▶ [PROBLEM] Each of the entries below is to be written out exactly, and the images skipped.

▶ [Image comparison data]
+===+

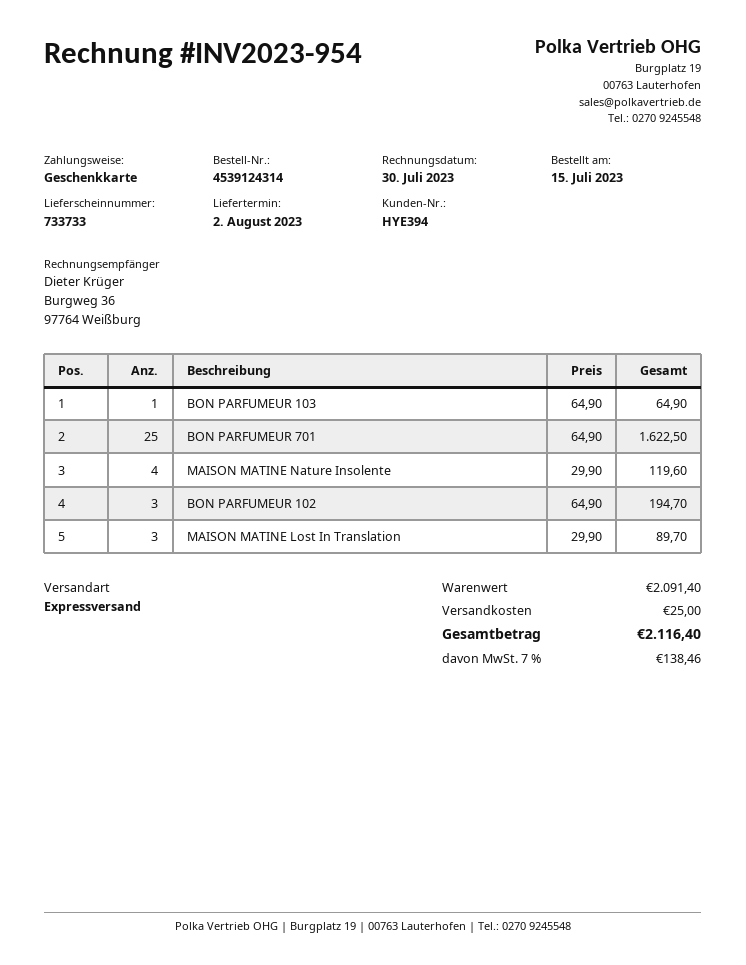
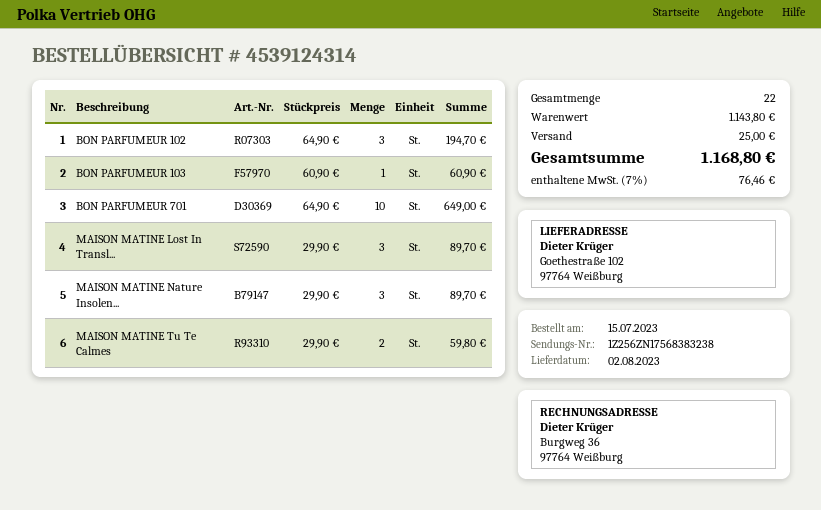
BON PARFUMEUR 103: 1 x 64.90 = 64.90 -> 1 x 60.90 = 60.90
BON PARFUMEUR 701: 25 x 64.90 = 1622.50 -> 10 x 64.90 = 649.00
MAISON MATINE Nature Insolente: 4 x 29.90 = 119.60 -> 3 x 29.90 = 89.70
MAISON MATINE Tu Te Calmes: none -> 2 x 29.90 = 59.80
subtotal: 2091.40 -> 1143.80
tax: 7% = 138.46 -> 7% = 76.46
total: 2116.40 -> 1168.80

+===+

▶ [EXERCISE ANSWER]
BON PARFUMEUR 103: 1 x 64.90 = 64.90 -> 1 x 60.90 = 60.90
BON PARFUMEUR 701: 25 x 64.90 = 1622.50 -> 10 x 64.90 = 649.00
MAISON MATINE Nature Insolente: 4 x 29.90 = 119.60 -> 3 x 29.90 = 89.70
MAISON MATINE Tu Te Calmes: none -> 2 x 29.90 = 59.80
subtotal: 2091.40 -> 1143.80
tax: 7% = 138.46 -> 7% = 76.46
total: 2116.40 -> 1168.80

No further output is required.